Nova Data Mixing#
Data mixing blends your custom training data with Nova’s curated synthetic datasets (code, math, chat, planning, instruction-following, reasoning, etc.) to prevent catastrophic forgetting while specializing the model on your domain.
Important: Data mixing is only supported with serverless compute type. It is not available for serverful training jobs (SMTJ) or HyperPod clusters.
What you will learn#
Configure
DataMixingConfigwith customer and Nova data percentagesCreate an
SFTTrainerwith data mixing enabledSet hyperparameters and submit a training job
Monitor job status
1. Setup#
import json
import boto3
# === Fill in your AWS resources ===
REGION = "<your-region>" # e.g. "us-east-1"
ROLE_ARN = "<your-execution-role-arn>"
S3_BUCKET = "<your-s3-bucket>" # e.g. "sagemaker-us-east-1-123456789012"
S3_OUTPUT_PATH = f"s3://{S3_BUCKET}/sft-data-mixing/output"
TRAINING_DATASET = f"s3://{S3_BUCKET}/datasets/sft_training_data.jsonl"
2. Configure Data Mixing#
Data mixing controls the blend between your custom training data and Nova’s internal
curated datasets. customer_data_percent sets how much of the training data comes from
your dataset. The remaining portion is distributed among Nova categories according to
nova_data_percentages.
Available Nova categories include: code, math, chat, planning,
instruction-following, reasoning, stem, rag, factuality, etc.

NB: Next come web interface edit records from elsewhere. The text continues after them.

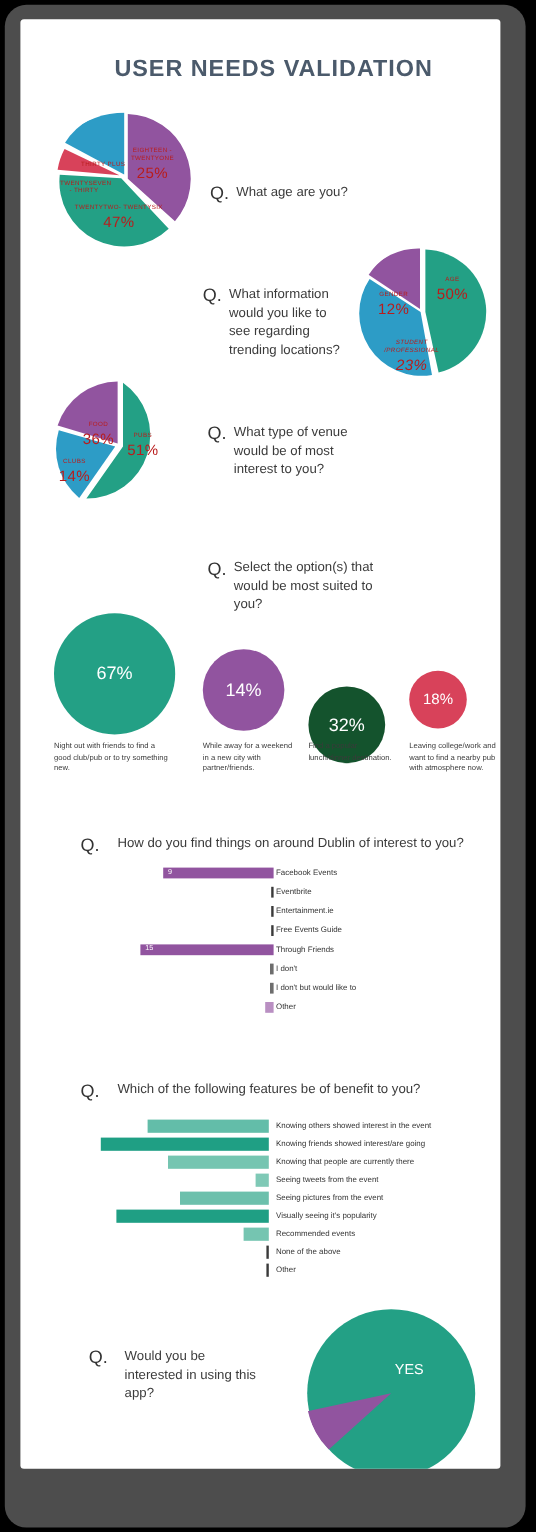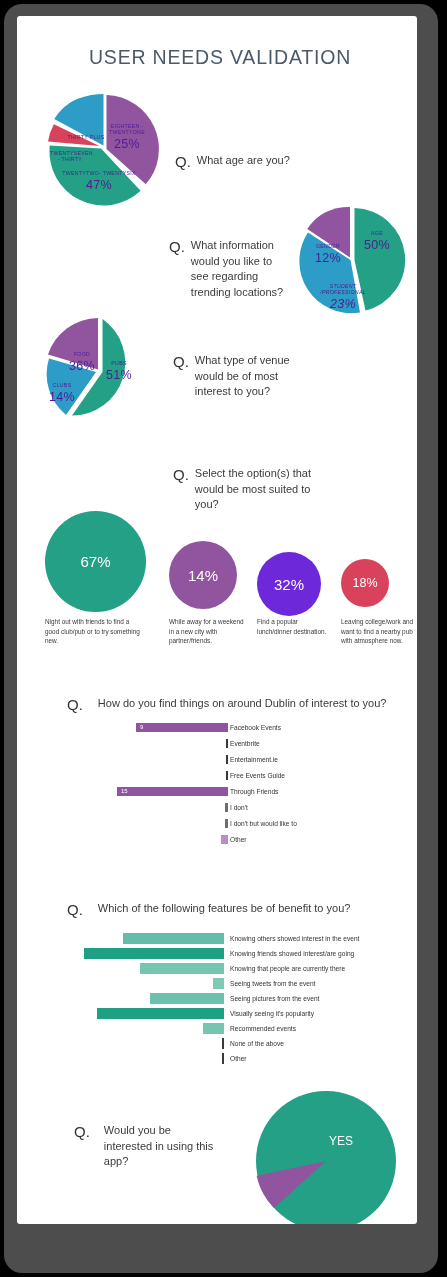--- a/index.html
+++ b/index.html
@@ -11,8 +11,8 @@
   .page{position:absolute;left:13px;top:12px;width:400px;height:1208px;
         background:#ffffff;border-radius:3px;overflow:hidden;}
 
-  .title{position:absolute;left:3px;top:30px;width:400px;text-align:center;
-         font-size:19.5px;letter-spacing:.8px;color:#4b5a6b;font-weight:400;}
+  .title{position:absolute;left:11px;top:30px;width:400px;text-align:center;
+         font-size:19.5px;letter-spacing:.8px;color:#4b5a6b;font-weight:700;}
 
   
   .q{position:absolute;display:flex;align-items:flex-start;}

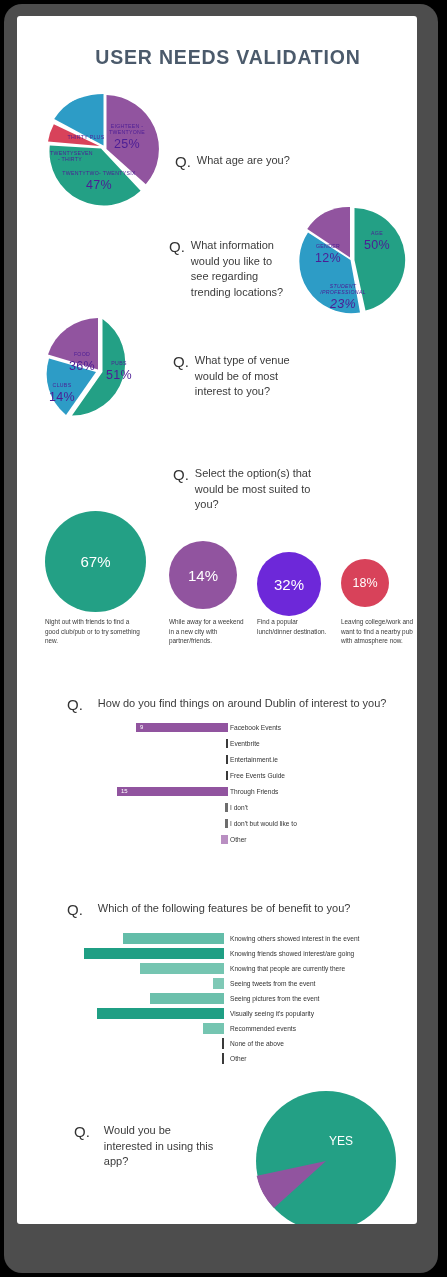--- a/index.html
+++ b/index.html
@@ -22,7 +22,7 @@
 
   
   .pie{position:absolute;border-radius:50%;}
-  .slice-lab{position:absolute;color:#4c1d95;text-align:center;
+  .slice-lab{position:absolute;color:#b91c1c;text-align:center;
              letter-spacing:.3px;line-height:1.15;}
   .slice-lab .nm{font-size:5.2px;display:block;}
   .slice-lab .pc{font-size:12.5px;display:block;margin-top:1px;}

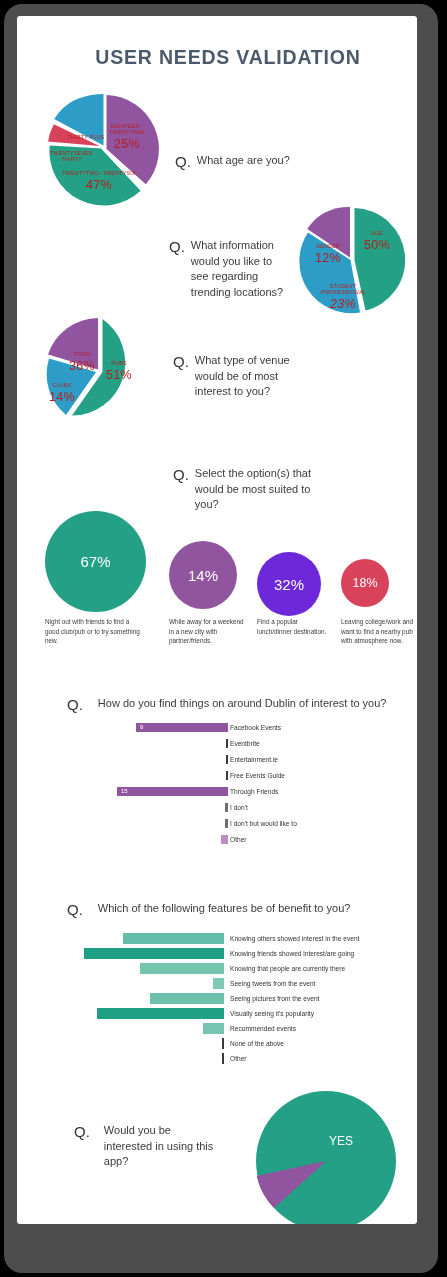--- a/index.html
+++ b/index.html
@@ -156,7 +156,7 @@
     </div>
     <div class="cap" style="left:152px;top:601px;width:80px;">While away for a weekend in a new city with partner/friends.</div>
 
-    <div class="circ" style="left:240px;top:536px;width:64px;height:64px;background:#6d28d9;">
+    <div class="circ" style="left:240px;top:556px;width:64px;height:64px;background:#14532d;">
       <span>32%</span>
     </div>
     <div class="cap" style="left:240px;top:601px;width:76px;">Find a popular lunch/dinner destination.</div>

from sagemaker.train.data_mixing_config import DataMixingConfig
# 70% of training data from your dataset, 30% from Nova curated data
# Within Nova data: 30% code, 70% math
data_mixing_config = DataMixingConfig(
customer_data_percent=70.0,
nova_data_percentages={
"code": 30.0,
"math": 70.0,
},
)
3. Create SFTTrainer with Data Mixing#
Pass the DataMixingConfig to SFTTrainer. Since data mixing only works with
serverless compute, no compute parameter is needed.
from sagemaker.train import SFTTrainer
from sagemaker.train.common import TrainingType
sft_trainer = SFTTrainer(
model="amazon.nova-2-lite-v1",
training_type=TrainingType.LORA,
training_dataset=TRAINING_DATASET,
s3_output_path=S3_OUTPUT_PATH,
role=ROLE_ARN,
data_mixing_config=data_mixing_config,
base_job_name="sft-datamix",
)
4. Set Hyperparameters and Submit Training Job#
# Set hyperparameters
sft_trainer.hyperparameters.max_steps = 50
sft_trainer.hyperparameters.learning_rate = 5e-6
sft_trainer.hyperparameters.global_batch_size = 32
# Submit (non-blocking)
training_job = sft_trainer.train(wait=False)

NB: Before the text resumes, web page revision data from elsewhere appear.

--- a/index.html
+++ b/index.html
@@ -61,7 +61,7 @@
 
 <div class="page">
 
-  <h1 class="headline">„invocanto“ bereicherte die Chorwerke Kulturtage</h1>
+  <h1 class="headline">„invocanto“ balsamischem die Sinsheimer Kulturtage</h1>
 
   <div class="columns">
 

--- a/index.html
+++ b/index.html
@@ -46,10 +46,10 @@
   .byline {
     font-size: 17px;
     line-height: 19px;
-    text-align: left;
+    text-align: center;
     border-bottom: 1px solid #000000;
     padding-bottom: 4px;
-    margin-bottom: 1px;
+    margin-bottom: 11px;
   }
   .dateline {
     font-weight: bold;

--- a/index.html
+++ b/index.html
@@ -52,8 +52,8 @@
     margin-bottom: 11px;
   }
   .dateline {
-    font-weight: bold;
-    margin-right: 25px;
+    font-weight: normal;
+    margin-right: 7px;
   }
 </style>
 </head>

print(f"Training job submitted: {training_job}")
5. Monitor Training Job#
from sagemaker.core.resources import TrainingJob
job = TrainingJob.get(training_job_name=training_job.training_job_name)
print(f"Status: {job.training_job_status}")
print(f"Secondary Status: {job.secondary_status}")
6. Alternative: Different Data Mix Configurations#
Here are some common configuration patterns depending on your use case.
# High specialization: mostly your data
high_specialization = DataMixingConfig(
customer_data_percent=90.0,
nova_data_percentages={
"reasoning": 100.0,
},
)
# Balanced: equal split with multiple Nova categories
balanced_mix = DataMixingConfig(
customer_data_percent=50.0,
nova_data_percentages={
"code": 40.0,
"reasoning": 30.0,
"math": 30.0,
},
)
# Light specialization: preserve broad capabilities
light_specialization = DataMixingConfig(
customer_data_percent=30.0,
nova_data_percentages={
"code": 25.0,
"math": 25.0,
"chat": 25.0,
"reasoning": 25.0,
},
)
Tips#
High customer_data_percent (80–90%) — Use when your task is well-defined and you have enough data.
Balanced (50–70%) — Good default for most use cases.
Low customer_data_percent (20–40%) — Preserve base model capabilities with light specialization.
Nova category selection — Choose categories that complement your task (e.g.,
code+reasoningfor a coding assistant).